True to Dr. King’s words, Lee DiPietro knows only one direction — forward. It’s what’s guided her through more than 30 years of racing — and winning — some of the world’s most grueling events, from marathons to ironman triathlons.
Whether it’s running along A1A near her home in Ocean Ridge, along the rugged shoreline in her family’s summer home in Newport, R.I., or doing the ironman race in Hawaii, DiPietro knows only head-on forward motion, even if it means pushing her lean, 6-foot frame against the wind.
And, as DiPietro explains in her book Against the Wind, against the odds.
In the 267-page book (her first), published by Skyhorse Publishing, DiPietro details her love of running, but more important, her love of family, and how each helped sustain her through her husband Lee’s battle with cancer and at the same time, her eldest son Tim’s rehabilitation from an off-road vehicle accident that nearly cost him his legs and his life.
The book is available on Amazon.com and at Barnes & Noble, as well as at Gulf Stream Pharmacy and the Boynton Beach Postal Center on East Woolbright Road.
Against the Wind is an inspiring story of one woman’s determination to hold herself and her family together during a time — from 2010 through much of 2011 — that threatened to crumble them. DiPietro tells much of the story through emails she sent and received during those tough times. For a first-time author, DiPietro is a terrific storyteller.
“As the emails began to spread and be forwarded to family and friends, people kept writing me back saying I should write a book because (the emails) were so touching and beautiful,’’ said DiPietro, who won the women’s division of the 2008 Palm Beach Marathon at the age of 50.
“They thought it would just help people know that you can face so many things and get through it.’’
Most of those people don’t have the same refuge that DiPietro has in her running, but the message, she said, is still the same.

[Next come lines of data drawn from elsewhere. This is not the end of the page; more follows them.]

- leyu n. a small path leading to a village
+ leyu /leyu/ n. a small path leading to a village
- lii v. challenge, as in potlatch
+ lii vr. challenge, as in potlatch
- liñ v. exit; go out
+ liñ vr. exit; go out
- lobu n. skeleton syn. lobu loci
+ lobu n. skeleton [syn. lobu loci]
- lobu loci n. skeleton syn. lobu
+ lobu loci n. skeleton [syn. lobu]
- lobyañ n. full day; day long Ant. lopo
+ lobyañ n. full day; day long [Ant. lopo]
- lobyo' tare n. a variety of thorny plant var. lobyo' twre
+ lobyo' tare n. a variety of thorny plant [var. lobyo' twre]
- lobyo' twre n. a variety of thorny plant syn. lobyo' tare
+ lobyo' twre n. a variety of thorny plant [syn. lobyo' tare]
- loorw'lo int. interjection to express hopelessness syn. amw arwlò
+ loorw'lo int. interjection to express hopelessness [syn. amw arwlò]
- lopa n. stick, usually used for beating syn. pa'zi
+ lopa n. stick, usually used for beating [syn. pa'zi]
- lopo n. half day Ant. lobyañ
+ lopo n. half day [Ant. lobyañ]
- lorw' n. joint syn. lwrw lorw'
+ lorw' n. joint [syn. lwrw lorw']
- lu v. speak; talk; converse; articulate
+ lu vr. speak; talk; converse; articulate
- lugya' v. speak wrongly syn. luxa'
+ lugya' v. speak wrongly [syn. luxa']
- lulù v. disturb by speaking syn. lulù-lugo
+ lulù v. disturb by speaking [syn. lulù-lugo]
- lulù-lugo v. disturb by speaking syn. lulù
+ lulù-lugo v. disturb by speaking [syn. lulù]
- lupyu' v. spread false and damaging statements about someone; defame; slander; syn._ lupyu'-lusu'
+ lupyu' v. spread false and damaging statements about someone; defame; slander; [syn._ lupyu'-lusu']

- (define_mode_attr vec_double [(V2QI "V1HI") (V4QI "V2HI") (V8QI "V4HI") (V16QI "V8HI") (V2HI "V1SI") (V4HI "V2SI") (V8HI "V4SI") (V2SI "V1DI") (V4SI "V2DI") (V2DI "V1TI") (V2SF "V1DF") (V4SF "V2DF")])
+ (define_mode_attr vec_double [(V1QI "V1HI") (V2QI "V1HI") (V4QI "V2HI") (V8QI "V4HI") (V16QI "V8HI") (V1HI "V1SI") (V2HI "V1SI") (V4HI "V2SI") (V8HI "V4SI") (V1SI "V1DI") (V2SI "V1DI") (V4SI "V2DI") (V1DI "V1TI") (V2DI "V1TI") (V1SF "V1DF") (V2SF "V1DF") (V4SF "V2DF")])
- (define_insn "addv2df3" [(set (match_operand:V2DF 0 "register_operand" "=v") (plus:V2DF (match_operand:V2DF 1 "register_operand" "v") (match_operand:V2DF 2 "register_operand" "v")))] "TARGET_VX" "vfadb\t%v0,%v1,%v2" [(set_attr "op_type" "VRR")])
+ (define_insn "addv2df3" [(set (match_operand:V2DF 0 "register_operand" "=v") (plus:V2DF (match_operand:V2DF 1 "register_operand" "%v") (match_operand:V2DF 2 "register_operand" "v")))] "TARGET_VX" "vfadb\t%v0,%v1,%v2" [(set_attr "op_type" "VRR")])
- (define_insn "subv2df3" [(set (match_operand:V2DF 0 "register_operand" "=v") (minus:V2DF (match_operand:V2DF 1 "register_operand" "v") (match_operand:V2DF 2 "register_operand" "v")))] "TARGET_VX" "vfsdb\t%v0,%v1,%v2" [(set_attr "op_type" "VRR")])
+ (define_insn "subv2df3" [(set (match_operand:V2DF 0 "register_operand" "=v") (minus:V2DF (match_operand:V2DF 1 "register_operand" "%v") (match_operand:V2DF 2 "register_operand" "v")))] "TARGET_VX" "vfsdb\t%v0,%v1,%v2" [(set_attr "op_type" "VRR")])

“Running is where I go for my strength,’’ DiPietro said. “But whether it’s running, writing or something else, find whatever you can to keep motivating you to put one foot in front of the other. You can find a place to find your inner strength. You can’t look back and ask why something happened. There always is something in your life that you can find, you just have to find it.’
Even if it means running against the wind.